--- RECORDS FOR THIS EXERCISE ---

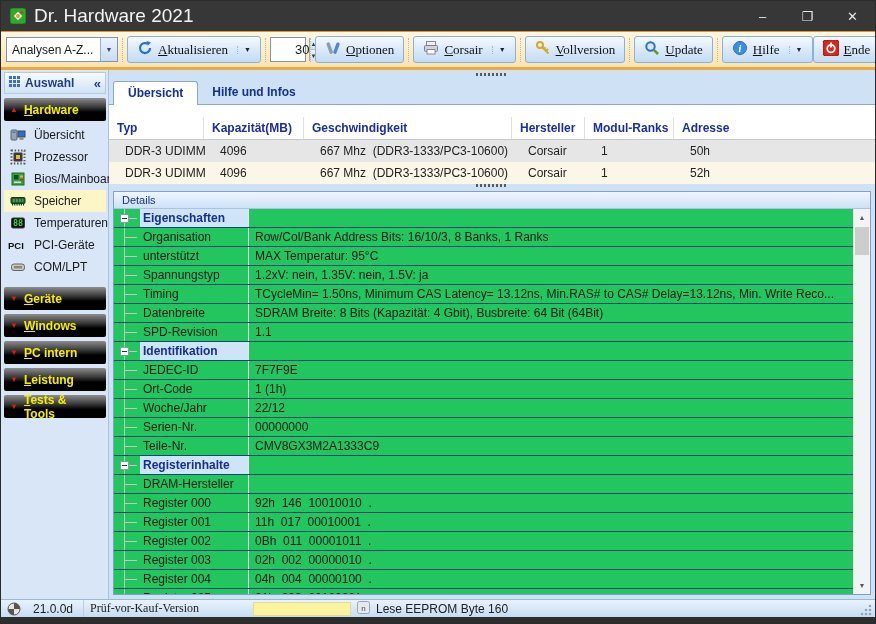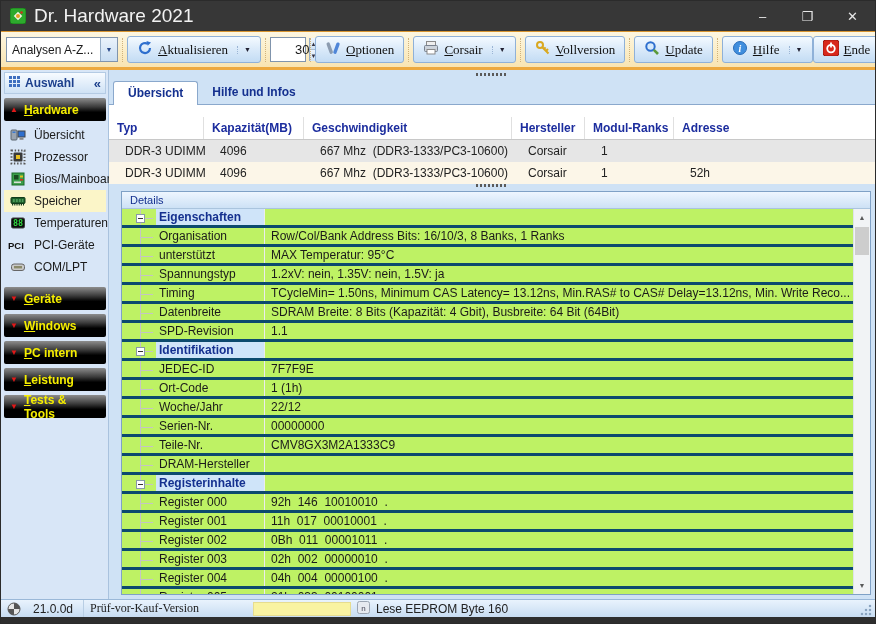"50h" div.t-cell { html: none -> <div>50h</div> }
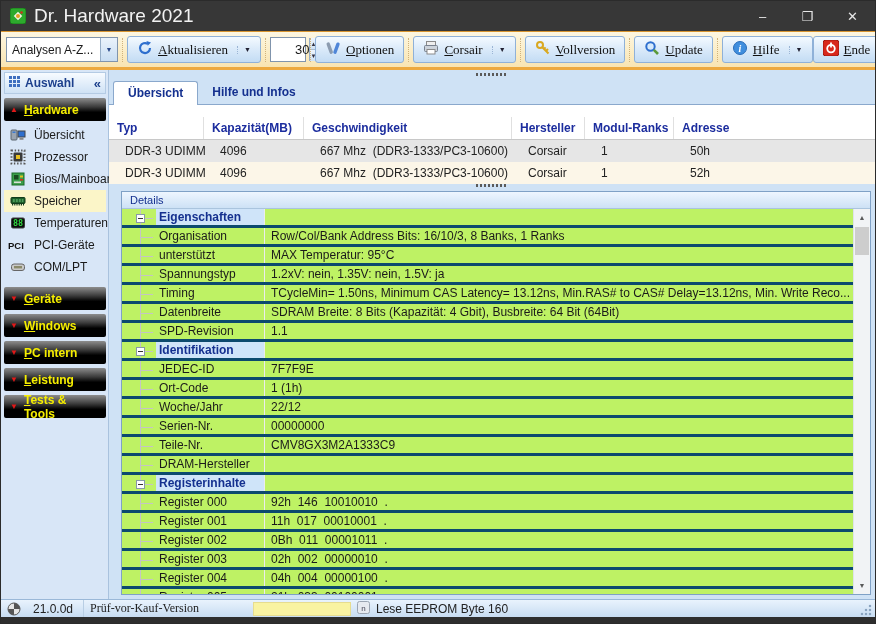"Details" .details { background: #bef264 -> #22c55e; margin: 0 4px 4px 12px -> 0 4px 4px 4px }
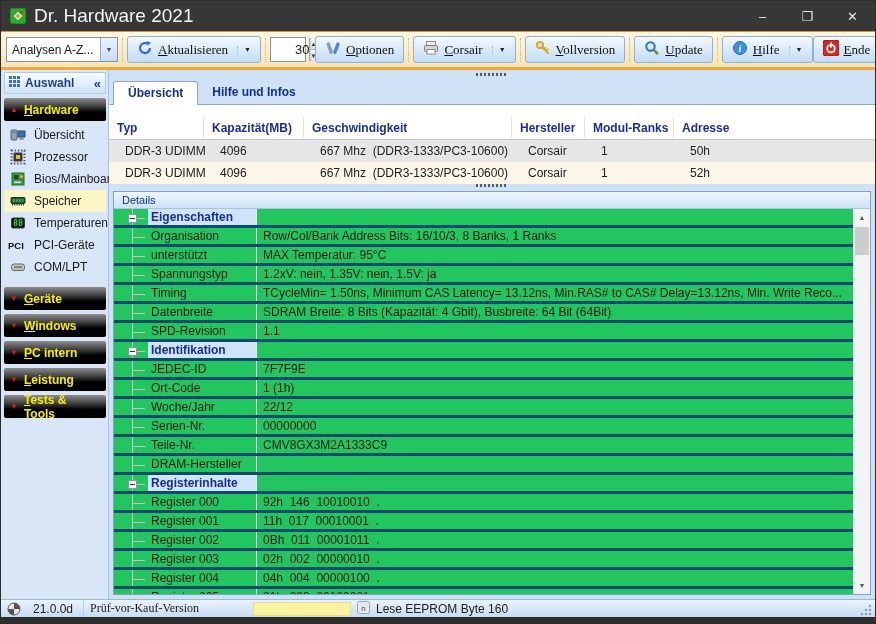"Eigenschaften" .drow { border-bottom: 3px solid #0c4a6e -> 1px solid #0c4a6e; padding-left: 8px -> none }
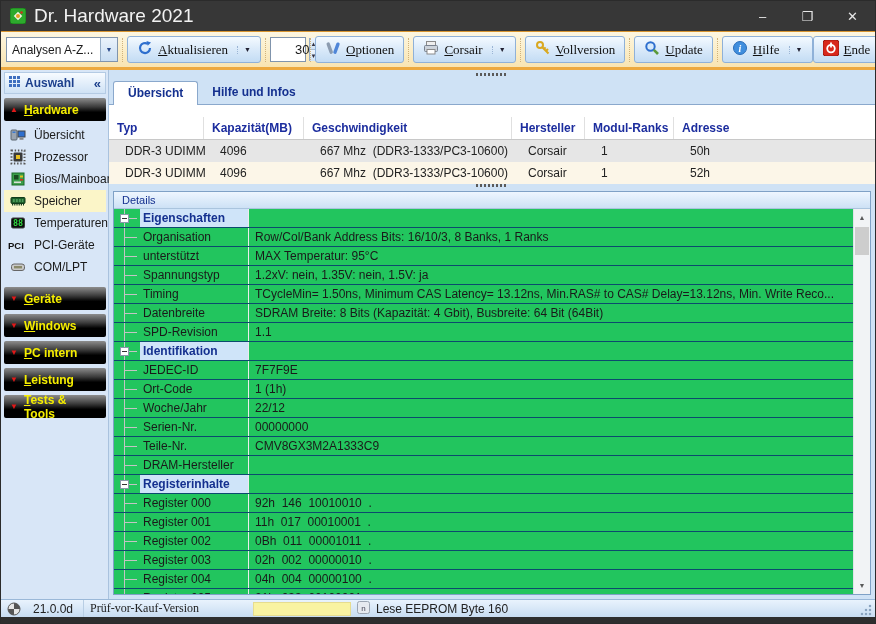"DRAM-Hersteller" div.drow { order: before "Registerinhalte" -> after "Registerinhalte" }
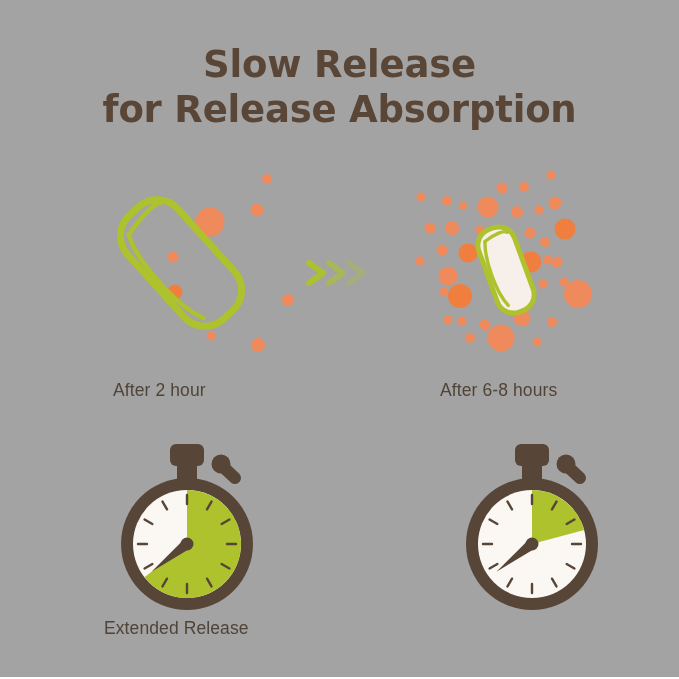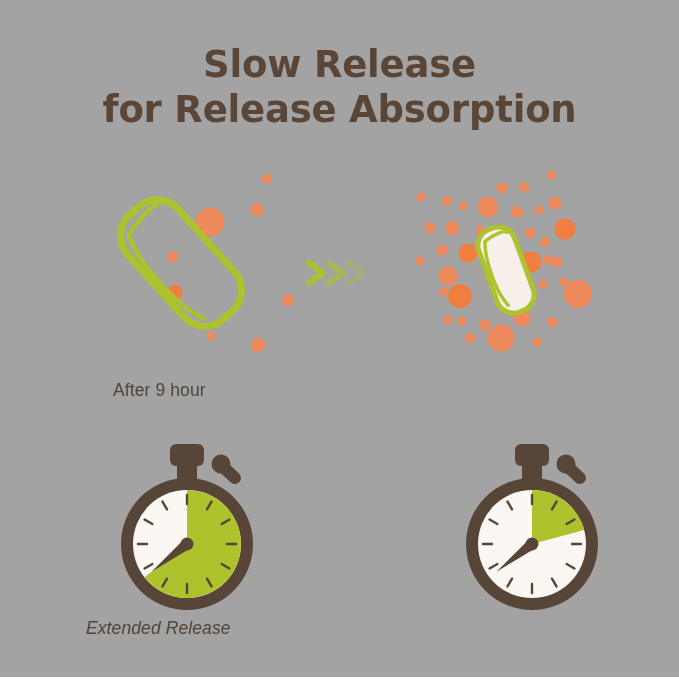"After 9 hour" div.caption { text: 9 -> 2 }
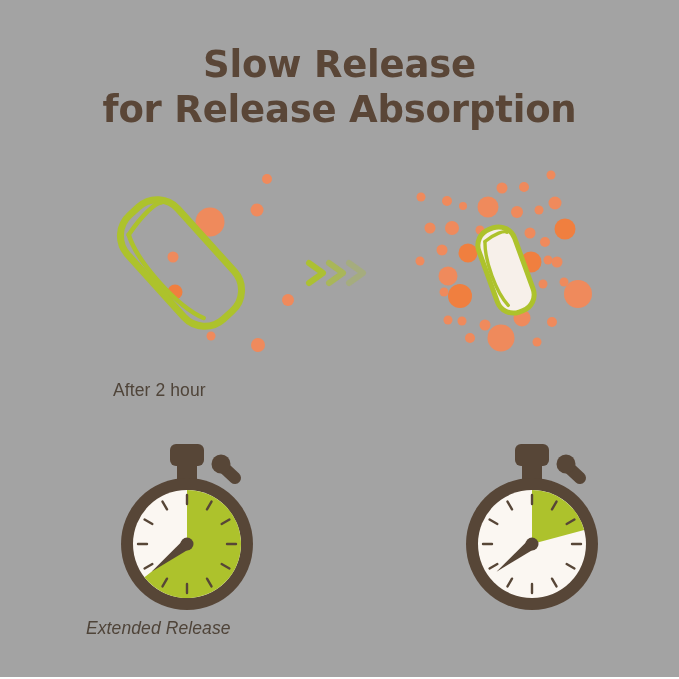"After 6-8 hours" div.caption { html: none -> <div>After 6-8 hours</div> }
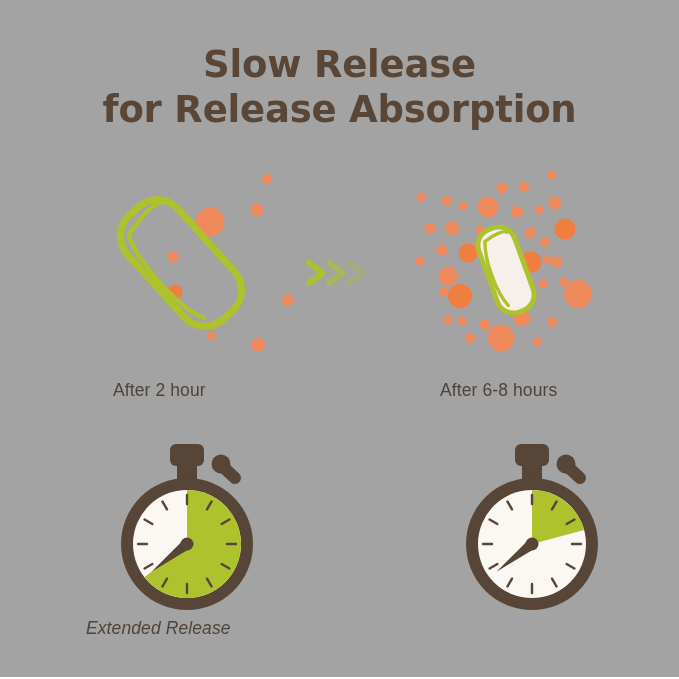"Extended Release" .cap-r2-left { font-style: italic -> none; left: 86px -> 104px }
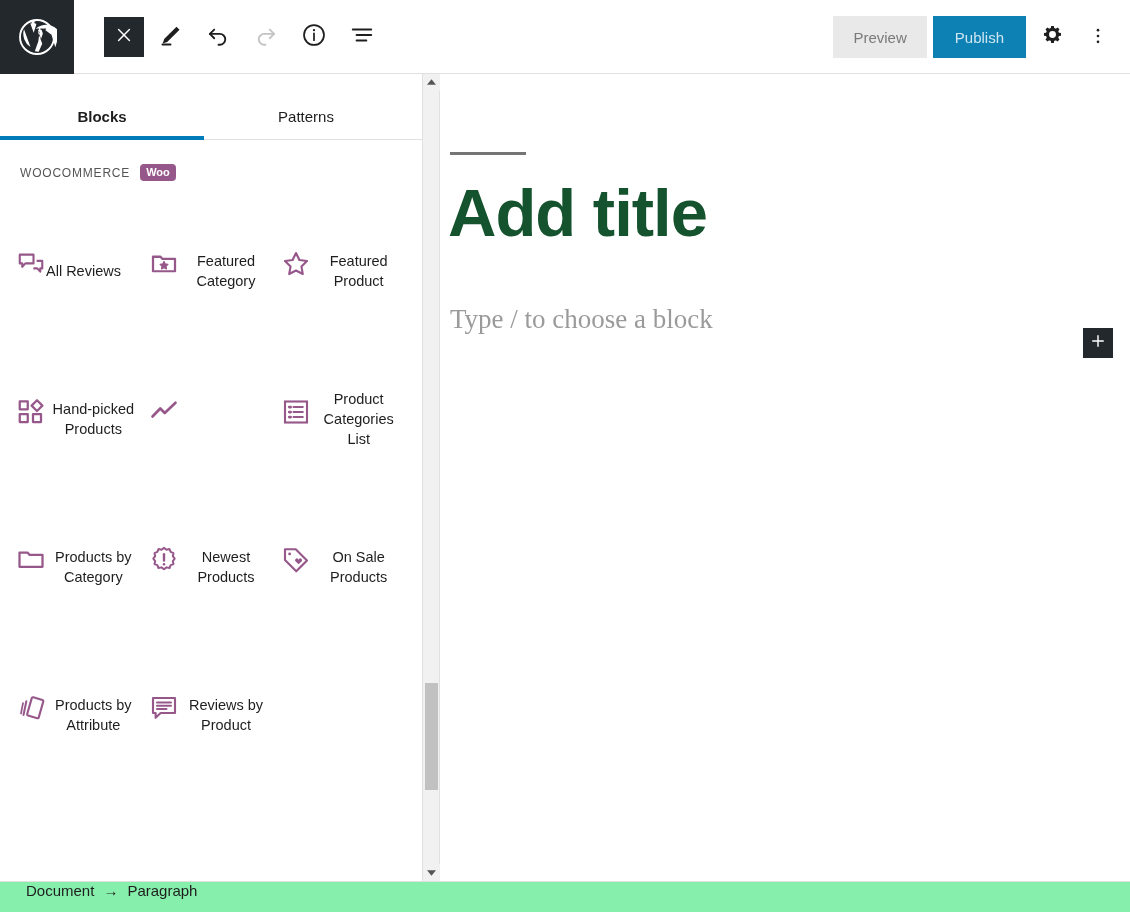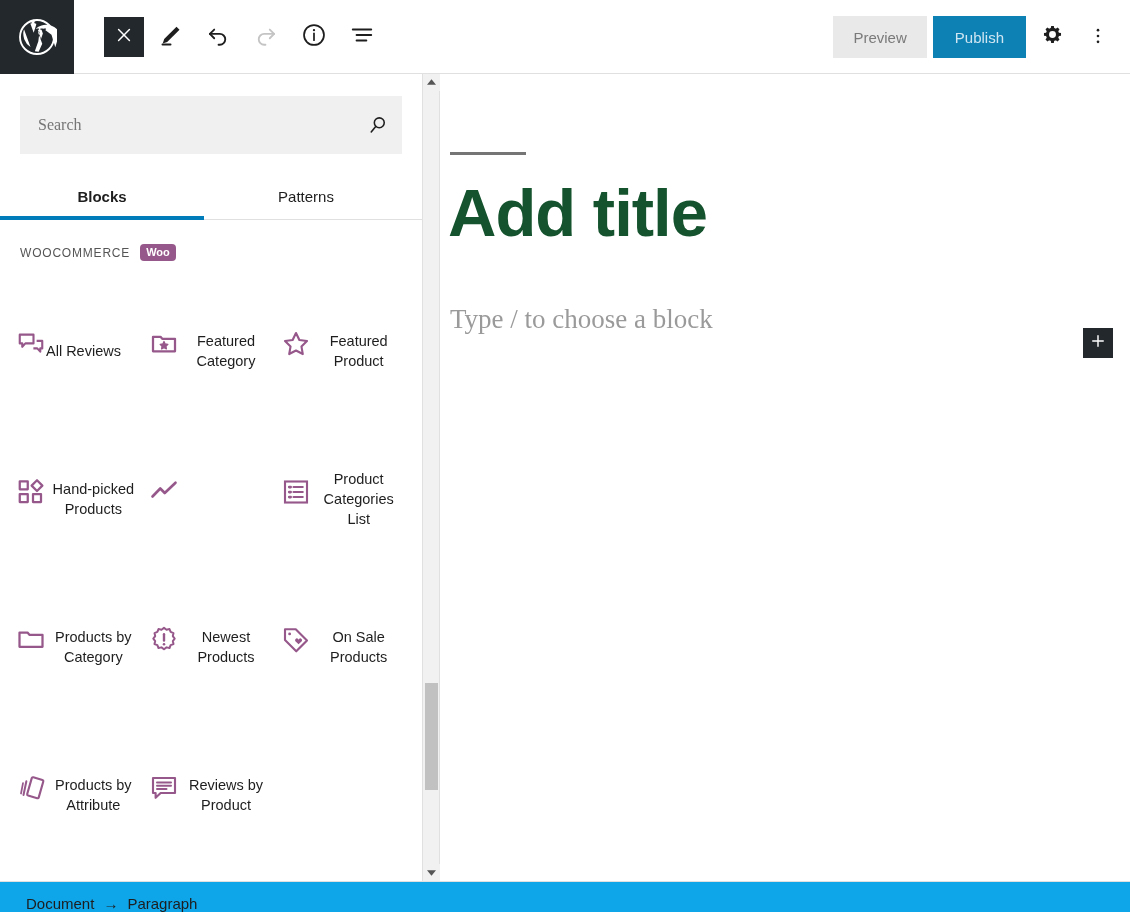"Search" div.search-wrap { html: <div> <div> <input> <span> <svg> <circle></circle> <path></path> </svg> </span> </div> </div> -> none }
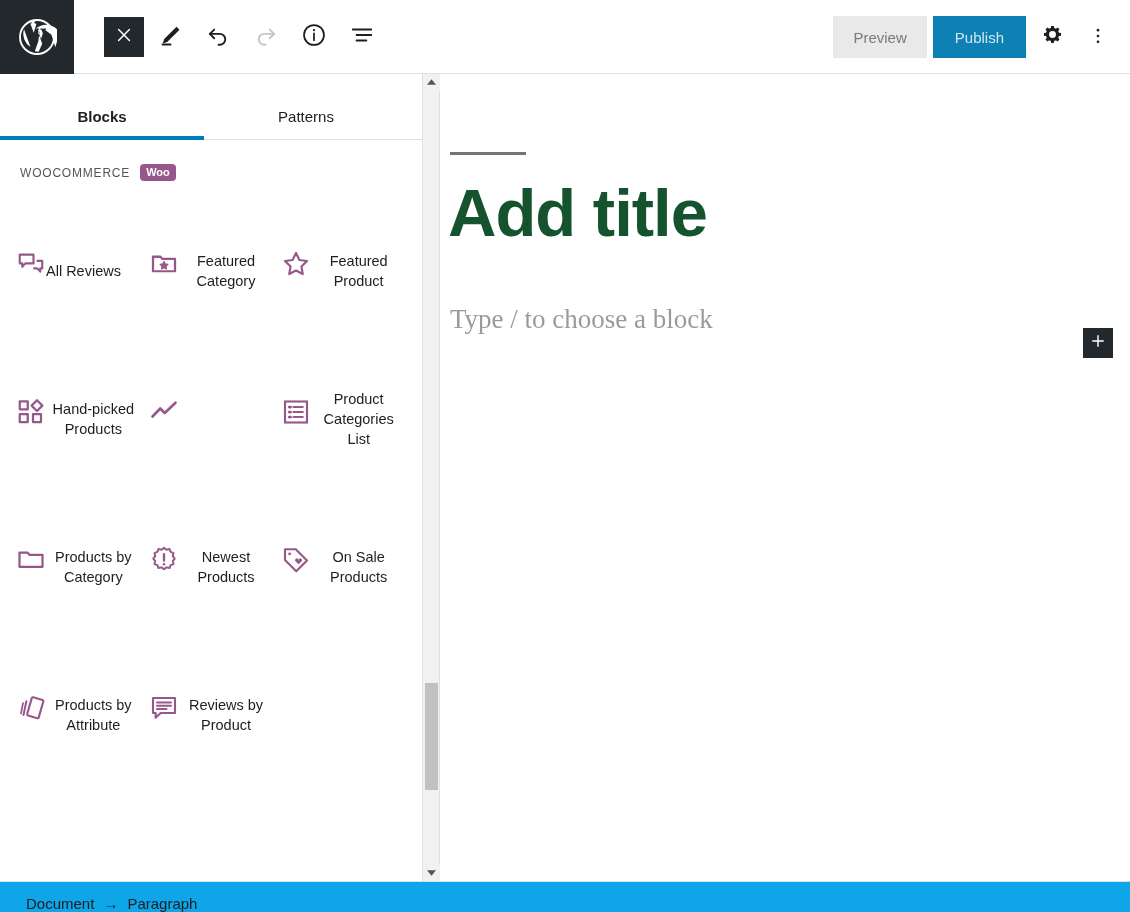"Document" .footer { align-items: flex-end -> flex-start; background: #0ea5e9 -> #86efac }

---

- [EXERCISE]:
Without any pictures, transcribe the listing above exactly as written.

- [REPLY]:
"50h" div.t-cell { html: none -> <div>50h</div> }
"Details" .details { background: #bef264 -> #22c55e; margin: 0 4px 4px 12px -> 0 4px 4px 4px }
"Eigenschaften" .drow { border-bottom: 3px solid #0c4a6e -> 1px solid #0c4a6e; padding-left: 8px -> none }
"DRAM-Hersteller" div.drow { order: before "Registerinhalte" -> after "Registerinhalte" }
"After 9 hour" div.caption { text: 9 -> 2 }
"After 6-8 hours" div.caption { html: none -> <div>After 6-8 hours</div> }
"Extended Release" .cap-r2-left { font-style: italic -> none; left: 86px -> 104px }
"Search" div.search-wrap { html: <div> <div> <input> <span> <svg> <circle></circle> <path></path> </svg> </span> </div> </div> -> none }
"Document" .footer { align-items: flex-end -> flex-start; background: #0ea5e9 -> #86efac }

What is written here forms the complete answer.